Your dream client can tell whether or not you really care about them or whether you are just trying to make a sale. They can hear whether or not you care in the words you use. They can see it in the actions that you take—or fail to take.
In world driven by commoditization, globalization, and disintermediation, the pressure to believe and behave as if all business relationships are transactional can be overwhelming. Those who care deeply about their clients and their relationships are going to be differentiated, trusted, and welcomed as strategic partners.
There is no substitute for caring.
In Word and Deed
You can allow marketing to do your lead generation and send emails and links to white papers on your behalf. But if you want to prove that you care about your dream client, you will send an email yourself, including a personal note letting them know that you were thinking about them.
You can make a deal with those with formal power in your dream client’s company. But if you want the people you are going to be working with and serving to know you care, the end user stakeholders, you will spend time understanding their needs and making sure your solutions works for them. You show you care by spending time with the people who have no power to give you the deal. You tell them that their needs are important to you.
When things go south and you and your dream client are faced with a nasty, awful, relationship-challenging issues, you meet with your client face-to-face to resolve the issue.

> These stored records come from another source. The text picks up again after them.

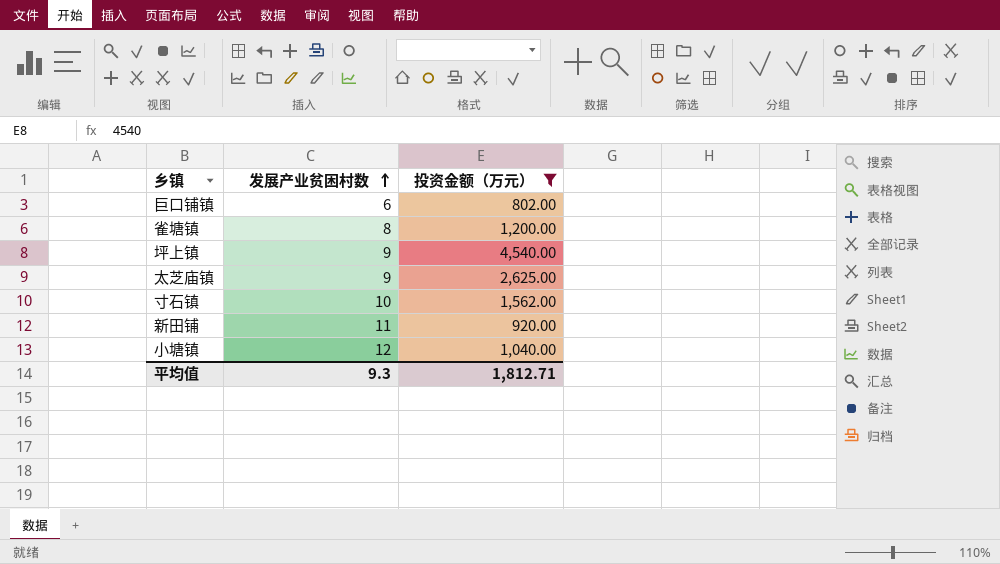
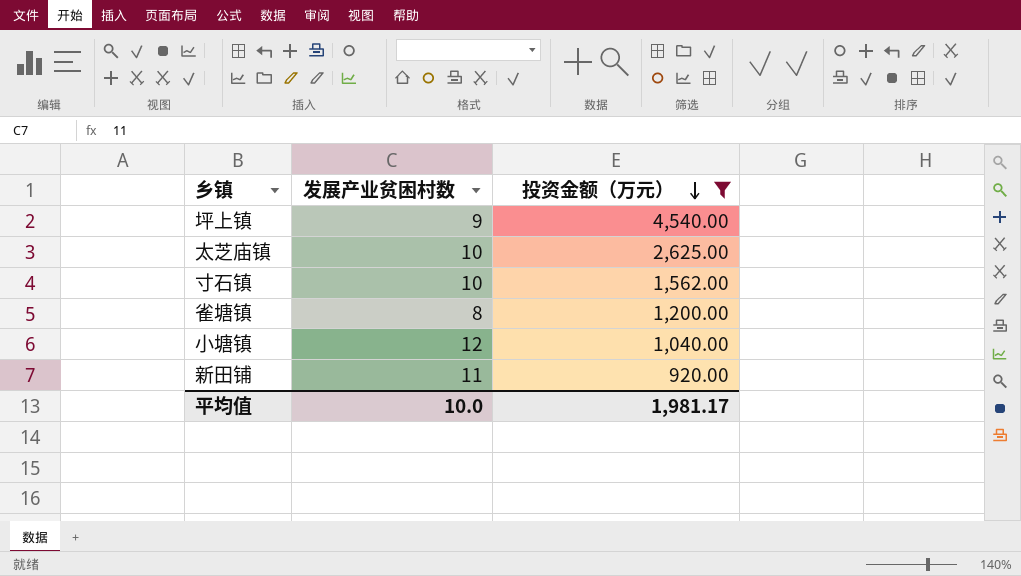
row order: 发展产业贫困村数 ascending -> 投资金额（万元） descending
row 巨口铺镇: 6 | 802.00 -> none
太芝庙镇 | 发展产业贫困村数: 9 -> 10
平均值 | 发展产业贫困村数: 9.3 -> 10.0
平均值 | 投资金额（万元）: 1,812.71 -> 1,981.17

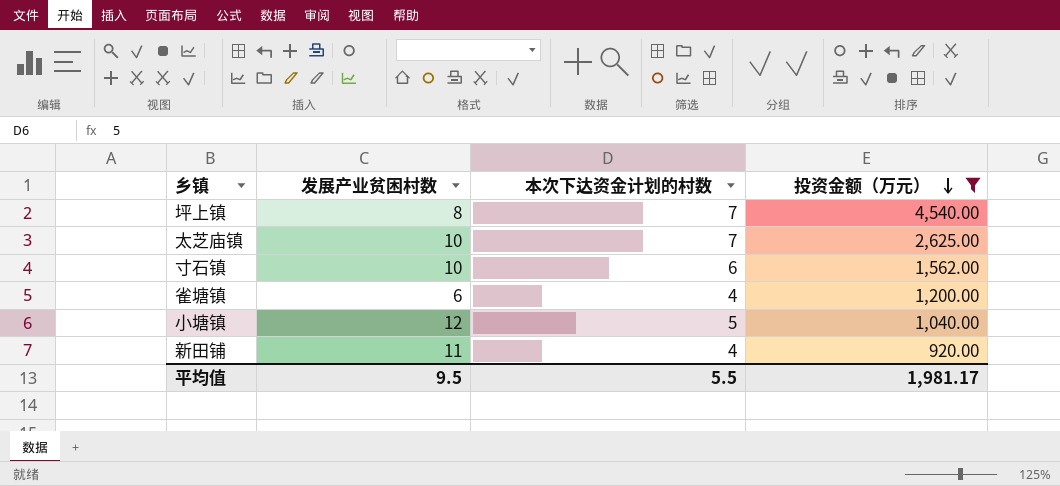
column 本次下达资金计划的村数 | position: none -> 3
坪上镇 | 发展产业贫困村数: 9 -> 8
雀塘镇 | 发展产业贫困村数: 8 -> 6
平均值 | 发展产业贫困村数: 10.0 -> 9.5

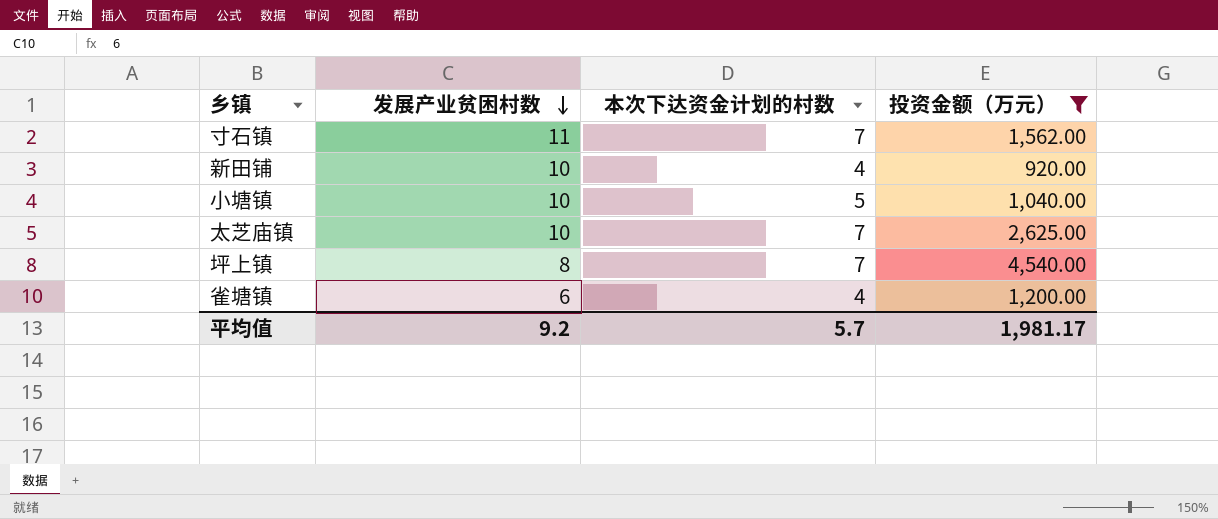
row order: 投资金额（万元） descending -> 发展产业贫困村数 descending
寸石镇 | 发展产业贫困村数: 10 -> 11
寸石镇 | 本次下达资金计划的村数: 6 -> 7
新田铺 | 发展产业贫困村数: 11 -> 10
小塘镇 | 发展产业贫困村数: 12 -> 10
平均值 | 发展产业贫困村数: 9.5 -> 9.2
平均值 | 本次下达资金计划的村数: 5.5 -> 5.7

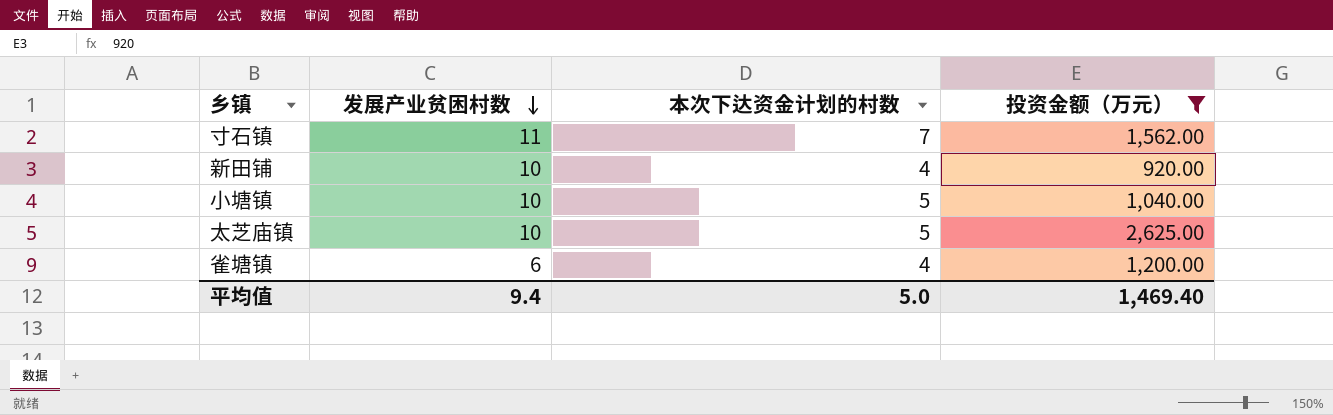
row 坪上镇: 8 | 7 | 4,540.00 -> none
太芝庙镇 | 本次下达资金计划的村数: 7 -> 5
平均值 | 发展产业贫困村数: 9.2 -> 9.4
平均值 | 本次下达资金计划的村数: 5.7 -> 5.0
平均值 | 投资金额（万元）: 1,981.17 -> 1,469.40

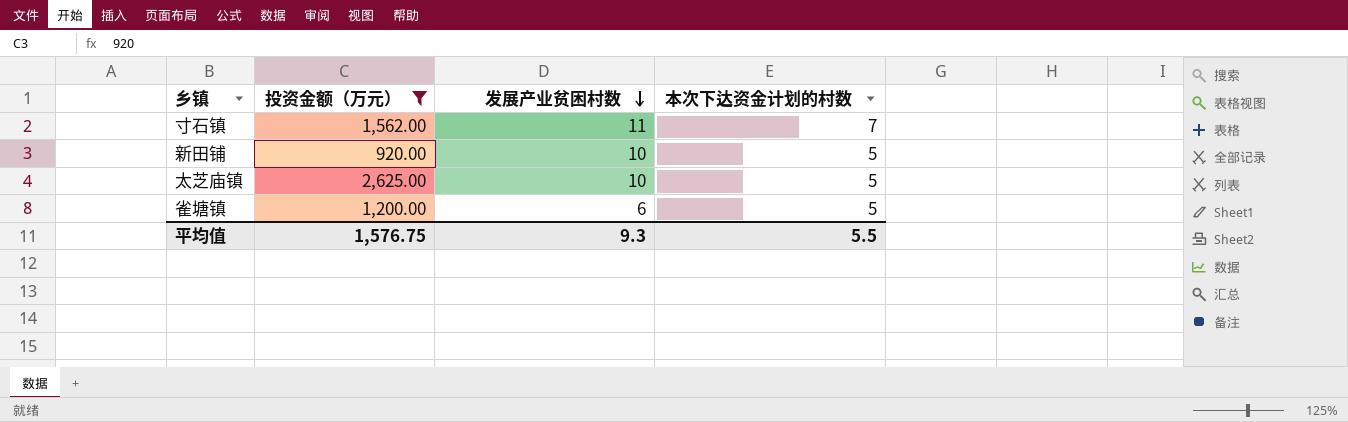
column 投资金额（万元） | position: 4 -> 2
row 小塘镇: 10 | 5 | 1,040.00 -> none
新田铺 | 本次下达资金计划的村数: 4 -> 5
雀塘镇 | 本次下达资金计划的村数: 4 -> 5
平均值 | 投资金额（万元）: 1,469.40 -> 1,576.75
平均值 | 发展产业贫困村数: 9.4 -> 9.3
平均值 | 本次下达资金计划的村数: 5.0 -> 5.5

You say: “I want you to know that your relationship is important to me, and we will find a way to work through this together.”

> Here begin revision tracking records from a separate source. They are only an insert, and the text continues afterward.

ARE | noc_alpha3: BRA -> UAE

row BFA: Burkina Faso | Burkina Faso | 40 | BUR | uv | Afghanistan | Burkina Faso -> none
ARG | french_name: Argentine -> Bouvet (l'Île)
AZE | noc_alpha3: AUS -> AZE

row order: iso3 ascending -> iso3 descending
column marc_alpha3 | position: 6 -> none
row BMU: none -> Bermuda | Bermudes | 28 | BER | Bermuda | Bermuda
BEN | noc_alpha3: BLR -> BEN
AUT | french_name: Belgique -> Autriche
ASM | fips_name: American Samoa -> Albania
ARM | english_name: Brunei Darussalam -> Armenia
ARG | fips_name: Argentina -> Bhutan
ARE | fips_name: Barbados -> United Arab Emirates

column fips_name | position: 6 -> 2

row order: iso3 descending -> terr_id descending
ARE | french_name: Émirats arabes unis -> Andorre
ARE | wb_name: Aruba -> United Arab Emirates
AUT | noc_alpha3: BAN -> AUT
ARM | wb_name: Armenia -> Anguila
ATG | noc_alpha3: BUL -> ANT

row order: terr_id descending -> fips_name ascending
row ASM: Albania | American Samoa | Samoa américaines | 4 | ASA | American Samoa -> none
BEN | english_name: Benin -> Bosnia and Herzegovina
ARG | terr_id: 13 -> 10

You can’t pay lip service to caring. You have to prove it in both your words and your deeds.
Say It Proud
Recently, a salesperson challenged me about the language choice I made when speaking with one of my clients. I sent them something and said: “I saw this and I was thinking about you.” She thought it sounded “too personal.” That’s because it was personal. Business is personal. People choose to do business with other people, and they want to work with people that they can trust, people they know care about them.

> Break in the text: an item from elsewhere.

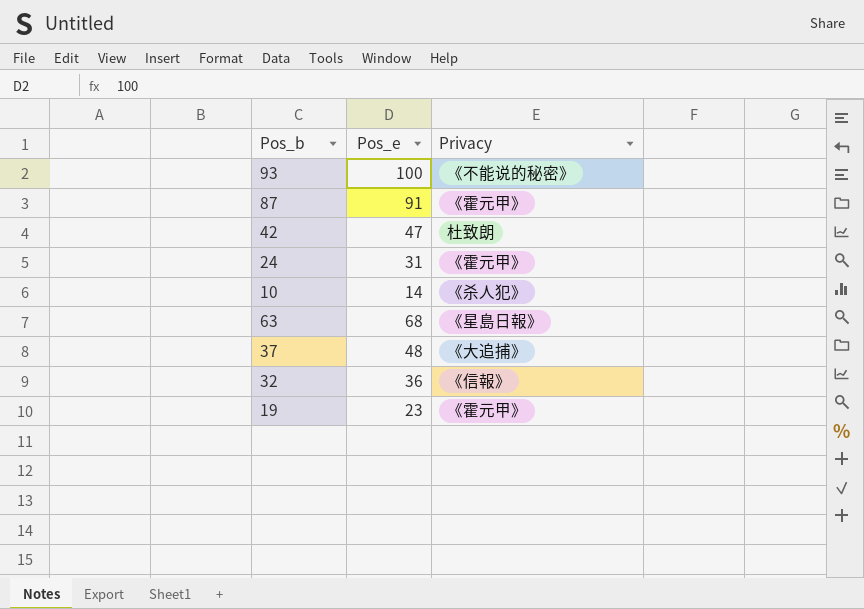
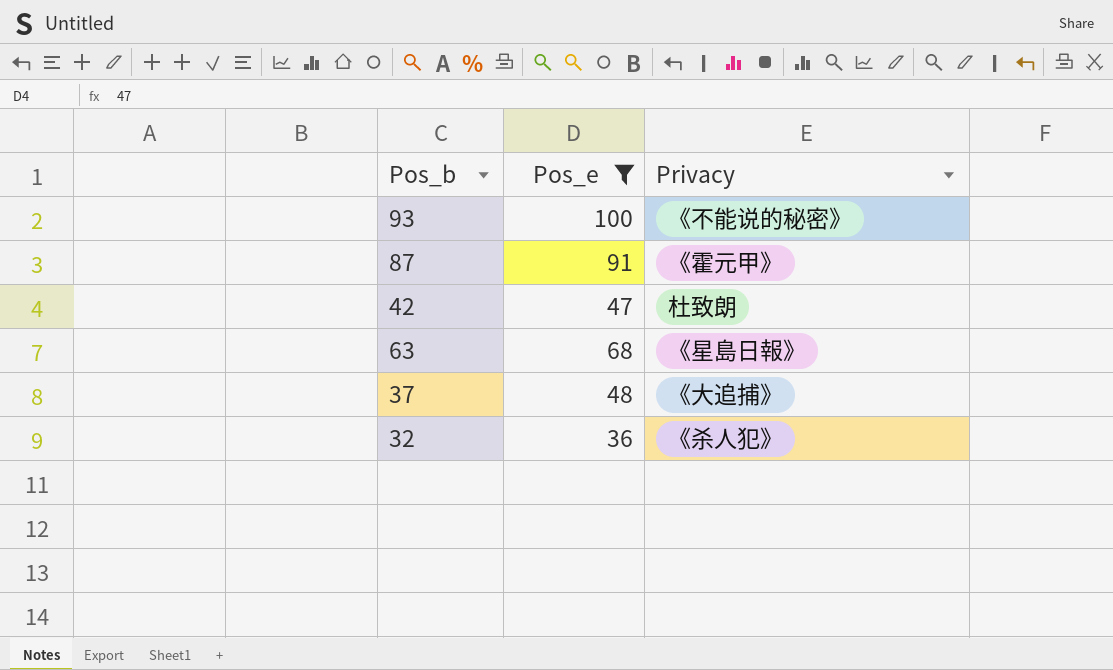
filter: none -> Pos_e >= 36
32 | Privacy: 《信報》 -> 《杀人犯》

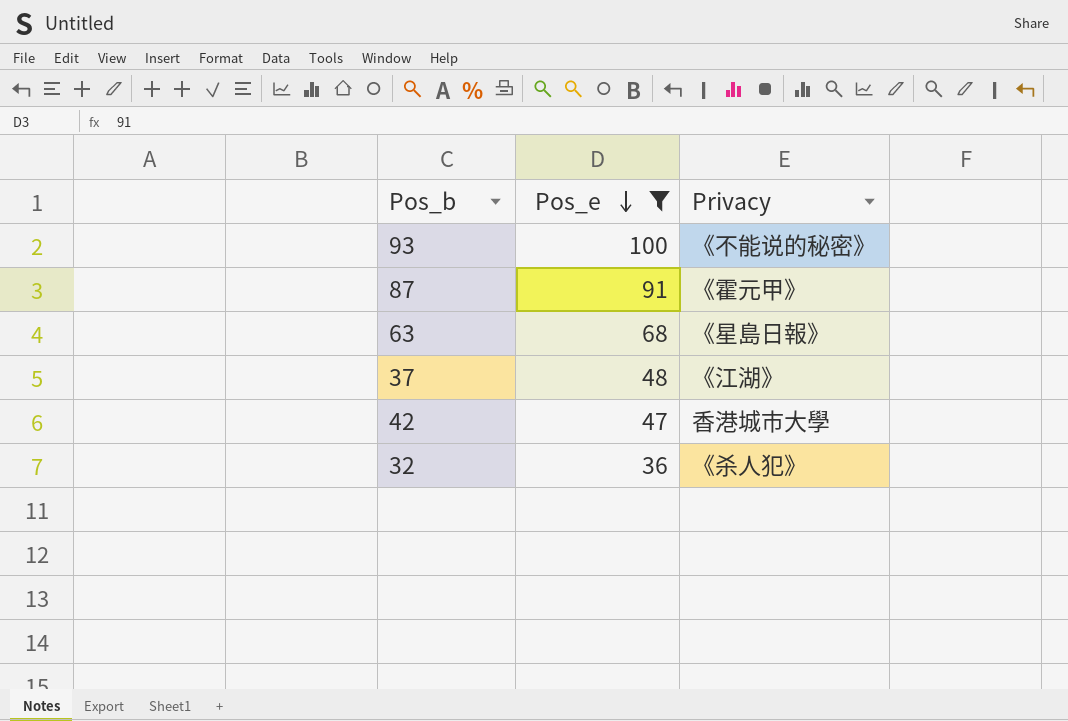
row order: none -> Pos_e descending
37 | Privacy: 《大追捕》 -> 《江湖》
42 | Privacy: 杜致朗 -> 香港城市大學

If you want to win and retain your dream clients, prove that you are about them in both your words and your deeds.
Questions
When you make a major purchase, how important is it that the salesperson cares about you and the outcomes you are trying to achieve?
How do you know that someone cares about you?
Does caring engender trust?
Do you treat important client relationships as if they are simply transactional?
How do you move your business relationships beyond transactional?